Retype the following data exactly, but leave its pictures out.

[Web page revision data]
:::::

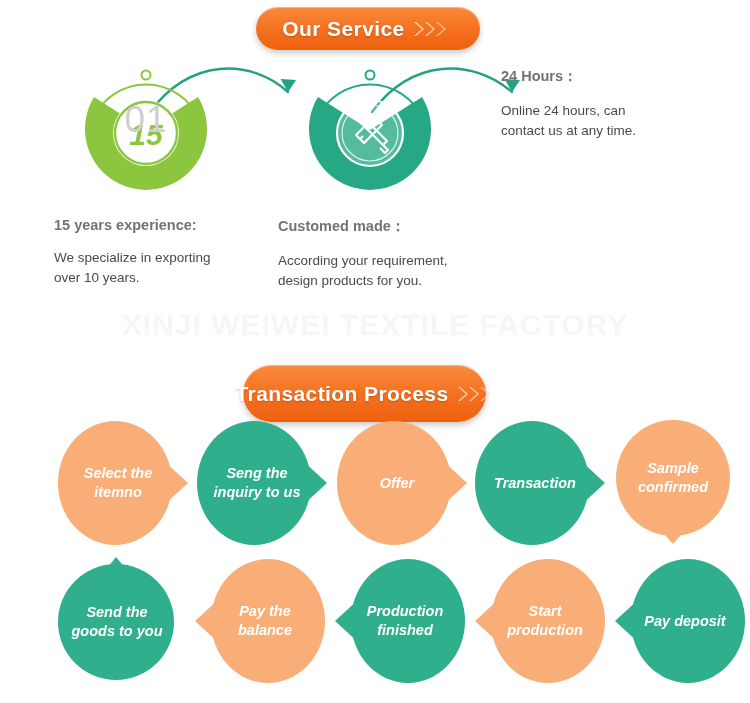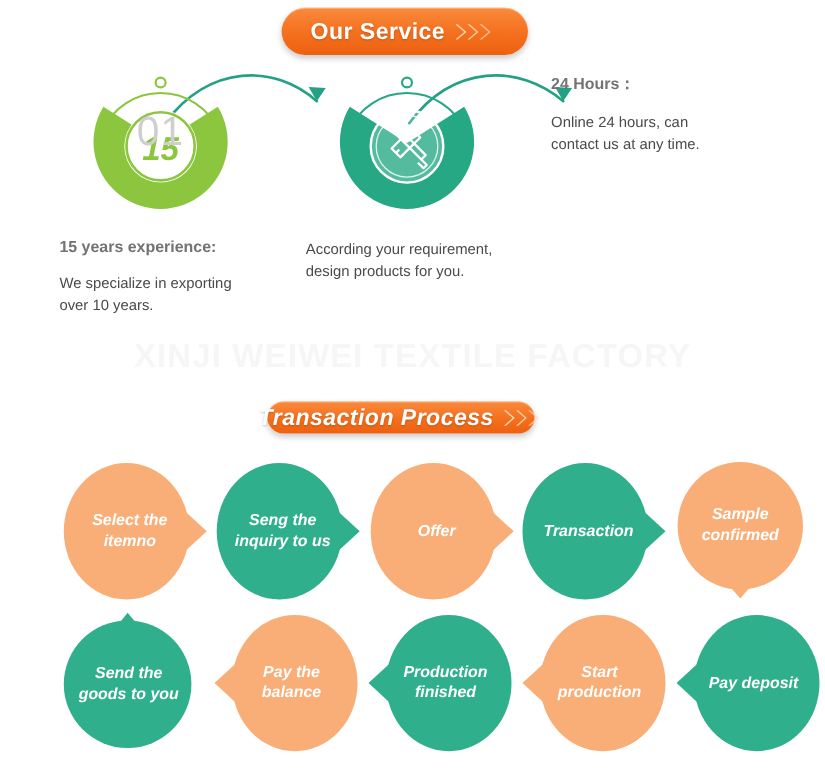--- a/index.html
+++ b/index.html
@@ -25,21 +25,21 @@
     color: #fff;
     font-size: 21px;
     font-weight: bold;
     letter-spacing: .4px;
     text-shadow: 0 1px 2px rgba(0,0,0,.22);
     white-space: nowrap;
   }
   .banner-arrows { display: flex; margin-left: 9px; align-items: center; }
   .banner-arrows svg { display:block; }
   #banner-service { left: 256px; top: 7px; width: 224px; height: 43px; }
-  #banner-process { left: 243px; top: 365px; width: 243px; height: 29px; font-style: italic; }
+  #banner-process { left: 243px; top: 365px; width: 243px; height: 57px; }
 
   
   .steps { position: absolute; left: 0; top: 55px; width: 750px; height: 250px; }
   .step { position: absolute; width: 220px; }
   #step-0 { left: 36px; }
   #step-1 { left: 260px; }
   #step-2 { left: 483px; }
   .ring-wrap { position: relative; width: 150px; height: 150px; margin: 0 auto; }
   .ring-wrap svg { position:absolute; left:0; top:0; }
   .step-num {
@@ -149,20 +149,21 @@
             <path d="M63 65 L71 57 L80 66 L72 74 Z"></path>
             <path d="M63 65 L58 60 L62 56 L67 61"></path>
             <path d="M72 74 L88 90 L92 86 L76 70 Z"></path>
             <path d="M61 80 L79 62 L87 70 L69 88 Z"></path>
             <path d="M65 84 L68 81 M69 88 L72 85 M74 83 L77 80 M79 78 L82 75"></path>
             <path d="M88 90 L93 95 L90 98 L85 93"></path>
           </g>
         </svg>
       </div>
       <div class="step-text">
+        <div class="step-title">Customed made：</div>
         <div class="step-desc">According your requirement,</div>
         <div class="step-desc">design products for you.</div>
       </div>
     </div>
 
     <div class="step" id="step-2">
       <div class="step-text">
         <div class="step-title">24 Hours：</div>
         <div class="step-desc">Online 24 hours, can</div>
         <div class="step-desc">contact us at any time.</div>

:::::

- Exercise output -
--- a/index.html
+++ b/index.html
@@ -25,21 +25,21 @@
     color: #fff;
     font-size: 21px;
     font-weight: bold;
     letter-spacing: .4px;
     text-shadow: 0 1px 2px rgba(0,0,0,.22);
     white-space: nowrap;
   }
   .banner-arrows { display: flex; margin-left: 9px; align-items: center; }
   .banner-arrows svg { display:block; }
   #banner-service { left: 256px; top: 7px; width: 224px; height: 43px; }
-  #banner-process { left: 243px; top: 365px; width: 243px; height: 29px; font-style: italic; }
+  #banner-process { left: 243px; top: 365px; width: 243px; height: 57px; }
 
   
   .steps { position: absolute; left: 0; top: 55px; width: 750px; height: 250px; }
   .step { position: absolute; width: 220px; }
   #step-0 { left: 36px; }
   #step-1 { left: 260px; }
   #step-2 { left: 483px; }
   .ring-wrap { position: relative; width: 150px; height: 150px; margin: 0 auto; }
   .ring-wrap svg { position:absolute; left:0; top:0; }
   .step-num {
@@ -149,20 +149,21 @@
             <path d="M63 65 L71 57 L80 66 L72 74 Z"></path>
             <path d="M63 65 L58 60 L62 56 L67 61"></path>
             <path d="M72 74 L88 90 L92 86 L76 70 Z"></path>
             <path d="M61 80 L79 62 L87 70 L69 88 Z"></path>
             <path d="M65 84 L68 81 M69 88 L72 85 M74 83 L77 80 M79 78 L82 75"></path>
             <path d="M88 90 L93 95 L90 98 L85 93"></path>
           </g>
         </svg>
       </div>
       <div class="step-text">
+        <div class="step-title">Customed made：</div>
         <div class="step-desc">According your requirement,</div>
         <div class="step-desc">design products for you.</div>
       </div>
     </div>
 
     <div class="step" id="step-2">
       <div class="step-text">
         <div class="step-title">24 Hours：</div>
         <div class="step-desc">Online 24 hours, can</div>
         <div class="step-desc">contact us at any time.</div>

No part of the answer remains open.